I am SO ready for you, Zombie Apocalypse


I have seen all of the zombie movies. All of them. And not just because post apocalyptic fiction is my favorite genre, but because I'm preparing.
FOR THIS.
This weekend, a naked guy in Miami was shot by police when he refused to sop eating a homeless guy's face. They're saying it was cocaine madness (that would make an excellent band name. dibbs.), but they are clearly wrong. It's totes the beginning of the zombie apocalypse. And I'm ready.
Assuming these are Romero type zombies (slow, virus spreads by bites with a long incubation period) rather than 28 Days Later rage virus (zombies fast, virus takes effect instantly); we pretty much have to stay safe from the zombies for about 50 days; which is how long it takes a human body to decompose to the point where they'd no longer be a threat.*
My plan is boats. If the Walking Dead taught us anything (aside from the fact that an amazing premise and budget does not necessarily make for an amazing show) it's that people are as big a threat during the zombie apocalypse than the titular zombies.
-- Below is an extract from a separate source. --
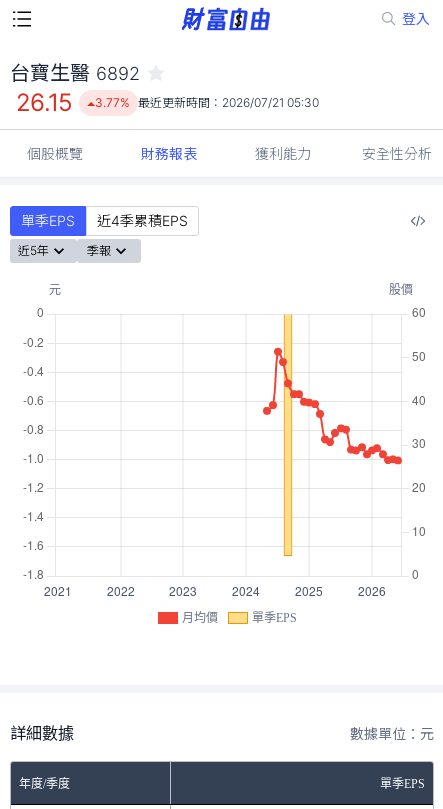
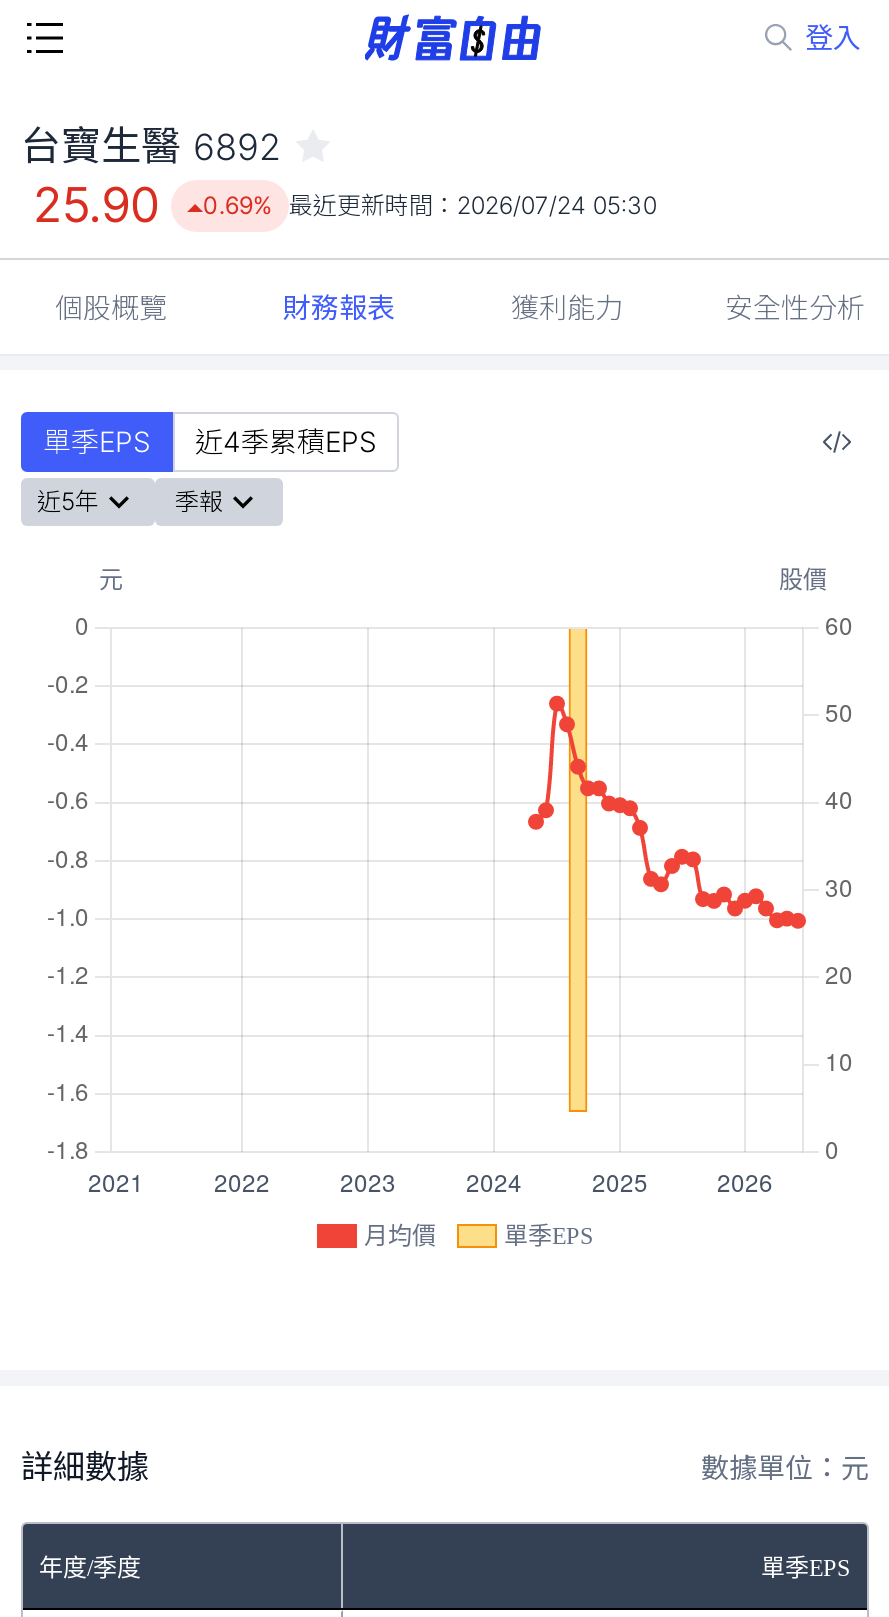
[16,88,73,117] 26.15 -> [33,176,159,234] 25.90
[95,95,319,110] 3.77% 最近更新時間：2026/07/21 05:30 -> [203,190,657,220] 0.69% 最近更新時間：2026/07/24 05:30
So, my plan is to load up enough food, water and reading materials for sixty days, gather a crew, and go steal a boat. I've seen Pirates of the Caribbean, how hard can t be?**
As for weapons: we're going with garden machetes and cricket bats. Although the plan is to avoid battle, theres always a chance we might need to go on shore for supplies or something. I know people always say they would want a katana or a shotgun, but katanas actually suck for severing heads (thank you, google) and, come on. This isn't America. Nobody has a shotgun you can steal.

*If anyone ever investigated my google search history, I would come off as a complete psychopath.
** There is an opening in my survival team (which I have just named Team Cocaine Madness) for someone who actually knows how to sail a boat.